__YOUR OBJECTIVE__. No images, please. Copy each entry below exactly as it reads.

╔══

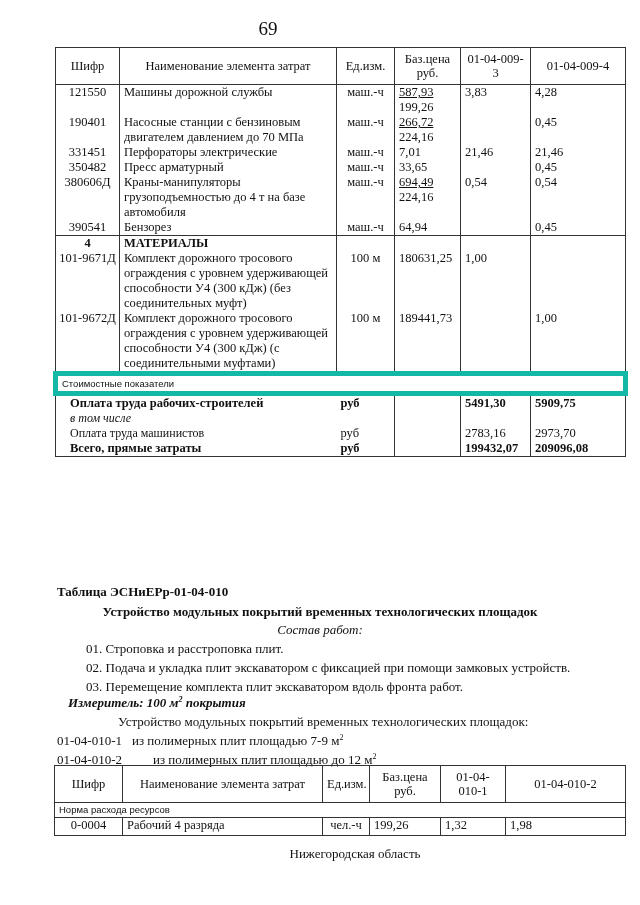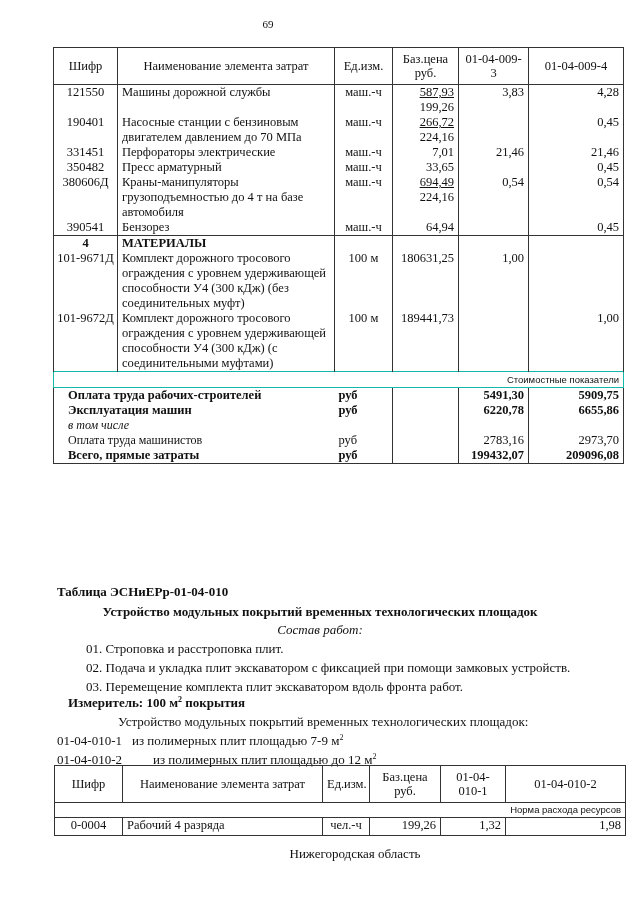"69" .pagenum { font-size: 11px -> 19px }
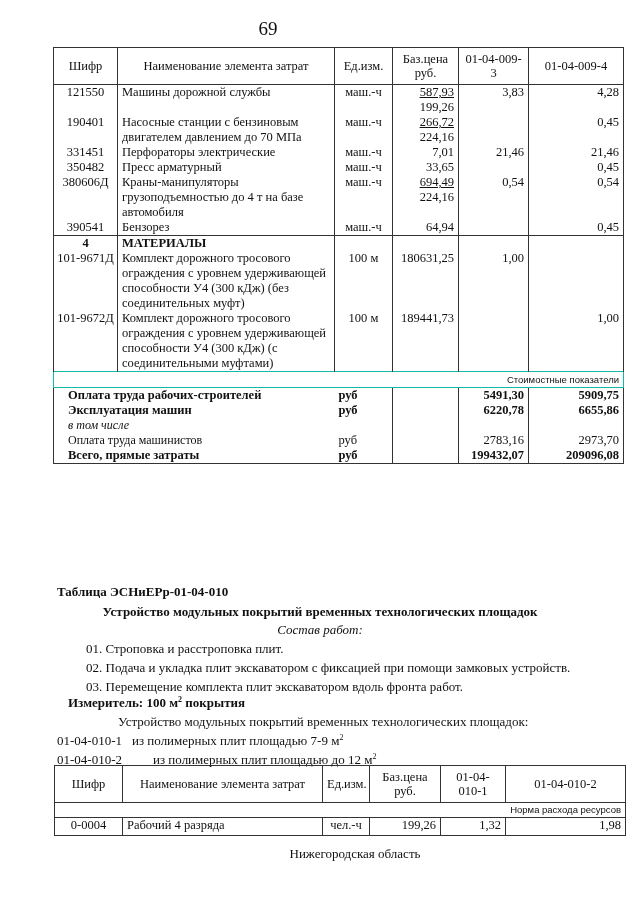"587,93" .r { text-align: right -> left }
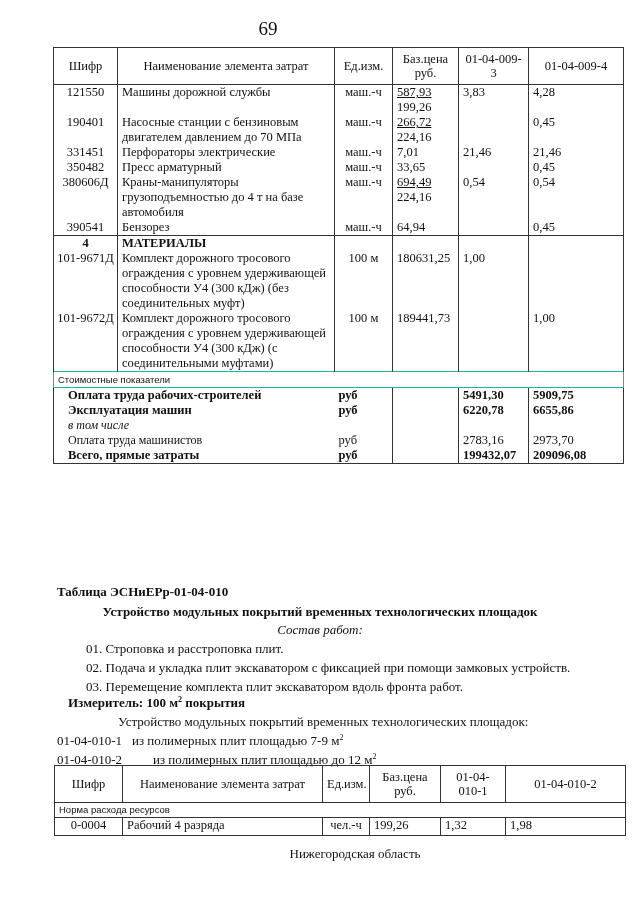"Стоимостные показатели" td.r { border: 1px solid #14b8a6 -> 5px solid #14b8a6 }
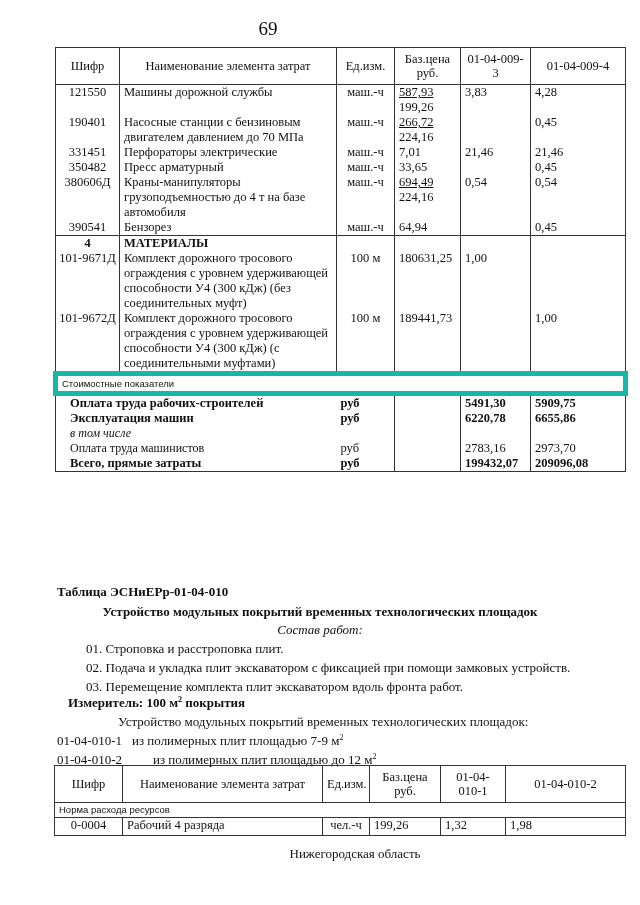"Эксплуатация машин" tr { html: <tr> <td>Эксплуатация машин</td> <td>руб</td> <td></td> <td>6220,78</td> <td>6655,86</td> </tr> -> none }
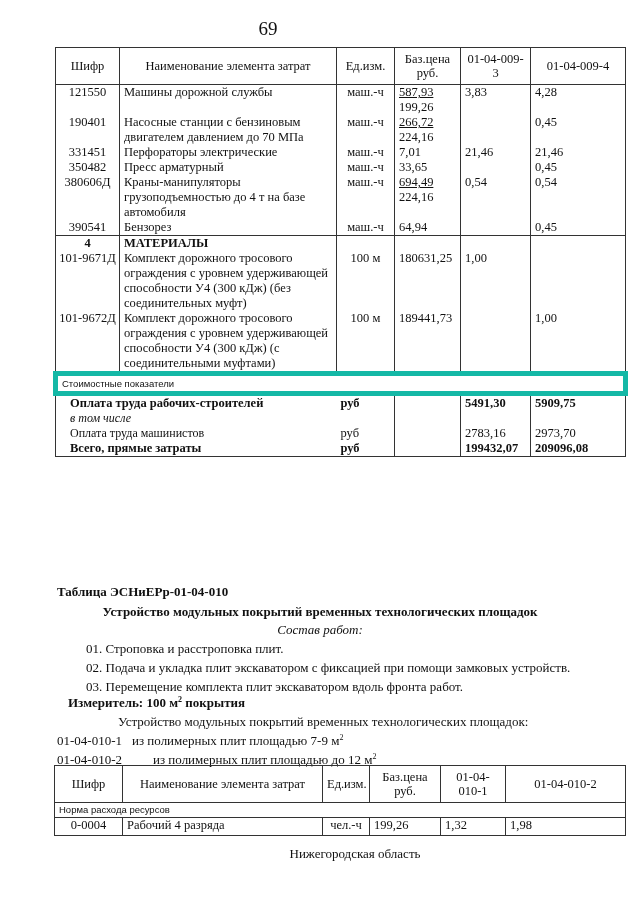"Измеритель: 100 м2 покрытия" .meas { font-style: none -> italic }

╚══

__RESULT__.
"69" .pagenum { font-size: 11px -> 19px }
"587,93" .r { text-align: right -> left }
"Стоимостные показатели" td.r { border: 1px solid #14b8a6 -> 5px solid #14b8a6 }
"Эксплуатация машин" tr { html: <tr> <td>Эксплуатация машин</td> <td>руб</td> <td></td> <td>6220,78</td> <td>6655,86</td> </tr> -> none }
"Измеритель: 100 м2 покрытия" .meas { font-style: none -> italic }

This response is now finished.